A final journey in search of beauty
By JAMES STEPHEN BEHRENS
Not far from here, a woman named Dorothy is about to embark on a journey of mystery and beauty. She is dying. Her body is no longer capable of supporting her spirit, a spirit strong and faithful.
I last saw her a few weeks ago. She was weakened by her disease and tired of the treatments. She had moved in with my sister Mary and my brother-in-law Brian, her only son.
She wanted to show me some photographs. She smiled and said, Just look at these. They were pictures of her daughters and son and their children. I noticed one picture of her, and said what a pretty dress she was wearing. Who, dear? she asked. And I said, You. There, in the pretty dress. She smiled. Oh, yes, that was taken in the restaurant. I had thrown her off track. She wanted to get back to the other pictures.
As long as I have known her, Dorothy has been taken with the beauty around her. To point out the beauty that she was and is came as something of a jolt to her. She was absorbed in what she found all around her.
When she and Harold, Brians dad who died not too long ago, lived in an apartment not far from Mary and Brian, I visited them. Pictures of family graced the walls, the tabletops, the bookcases. As we chatted, my eyes roamed from photo to photo. A golden light from a late afternoon sun played off the bright green of the plants just outside a window. There seemed to be beauty everywhere that day. I now see that the beauty of that small dwelling was a reflection of Harold and Dorothy.
Many years ago, I took a painful leave of absence from active ministry and needed a place to stay before leaving this country to live with Mary and Brian in Switzerland. Harold and Dorothy welcomed me to their home for several weeks. I was deeply unsettled then, and the kindness they showed me was about as close to the meaning of our life here as one can get. They could provide no answers or even a direction. But warmth, kindness and beauty were there.
I went to Switzerland and stayed there for a while with Brian and Mary.

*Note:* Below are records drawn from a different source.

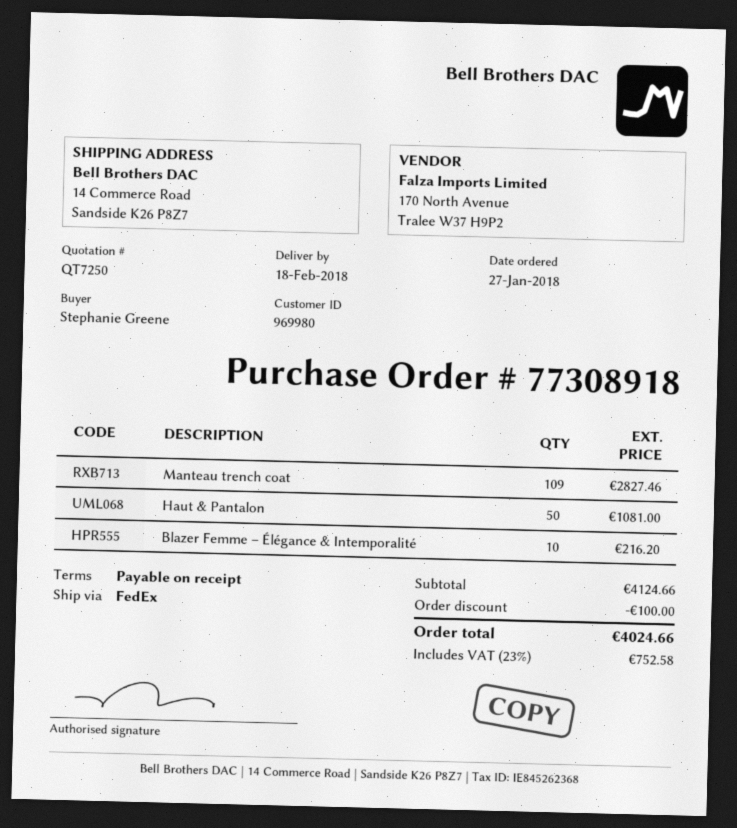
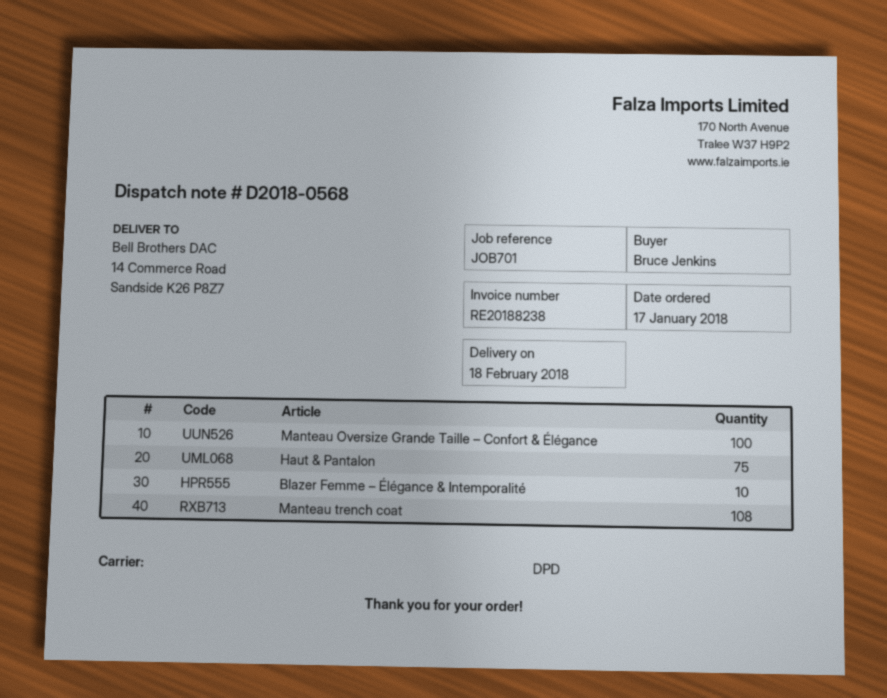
order date: 2018-01-27 -> 2018-01-17
ordered by: Stephanie Greene -> Bruce Jenkins
shipping method: FedEx -> DPD
Manteau trench coat: 109 -> 108
Haut & Pantalon: 50 -> 75
Manteau Oversize Grande Taille – Confort & Élégance: none -> 100

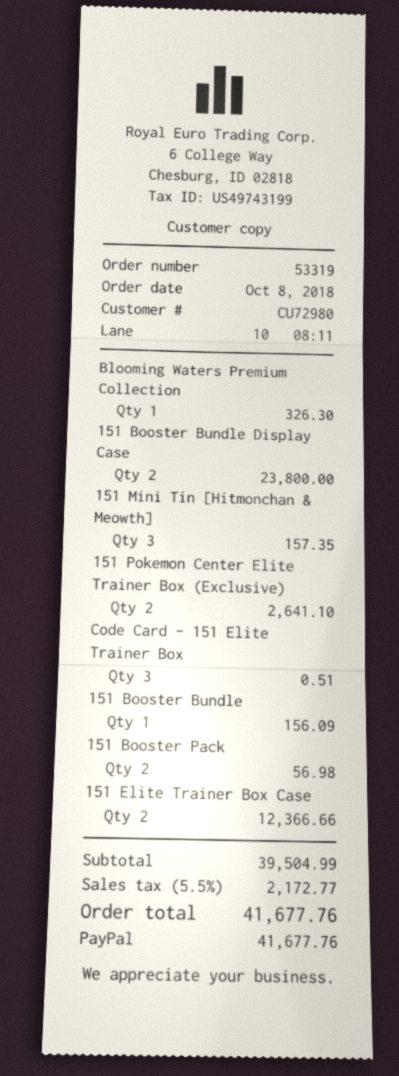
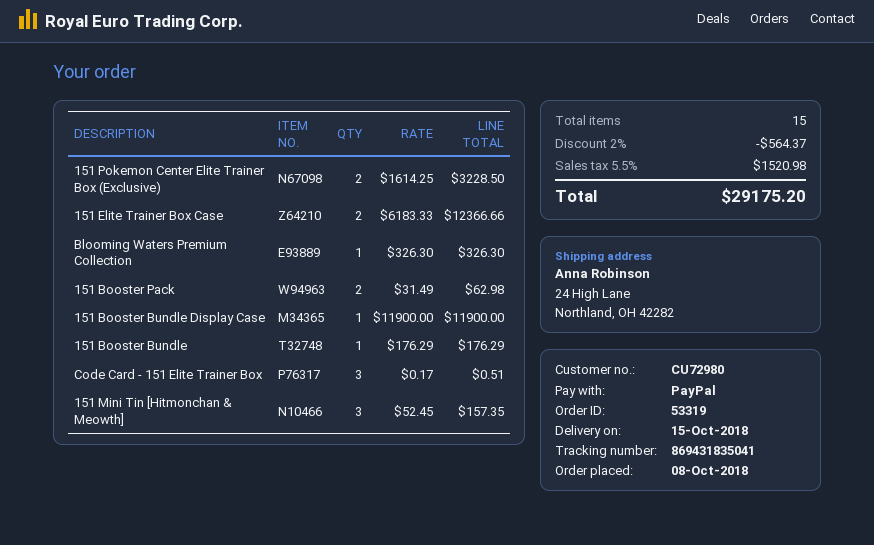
151 Booster Bundle Display Case: 2 for 23800.00 -> 1 for 11900.00
151 Pokemon Center Elite Trainer Box (Exclusive): 2 for 2641.10 -> 2 for 3228.50
151 Booster Bundle: 1 for 156.09 -> 1 for 176.29
151 Booster Pack: 2 for 56.98 -> 2 for 62.98
discount: none -> 2% = 564.37
tax: 5.5% = 2172.77 -> 5.5% = 1520.98
total: 41677.76 -> 29175.20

Some months into my stay with them in a little town called Versoix, not far from Geneva, Dorothy arrived to help Mary after the birth of my niece Katie.
Dorothy was deeply impressed with the beauty of Switzerland. The flowers, the cleanliness, the orderly routine of Swiss life, the natural beauty captivated her. She was in paradise. I, on the other hand, found things a bit too neat, too orderly and pretty. I kept looking for flaws, for some dirt, some sign of weakness. I suppose I was looking for something of myself.
I found one such blemish.
Every day, I took a walk down to Lake Geneva. To get to the lakeside, I had to go through a short underground tunnel that ran beneath the tracks.
One day, while going through the tunnel, I noticed something new on the painted yellow walls graffiti. It was a slogan of defiance, presumably sprayed onto the wall by a disgruntled youth. The graffiti in so many words and with a crude gesture expressed the wish of the artist as to where Switzerland should go.
I mentioned it to Dorothy later that day, and she was aghast. I told her that perhaps that anonymous defacer was just frustrated and would find better ways to express his or her hope for societal betterment. Dorothy looked at me, her wheels turning, and said, You know, you may be right. And then she smiled.
If she sought beauty, she found it. If it was a long time coming, she waited for it. And when it came, she shared it. But the beauty with which she most blessed life shone from her heart and her smile. I wish I had told her that in just those words. I would like to see her smile and believe my words, and tell me once again, You know, you may be right.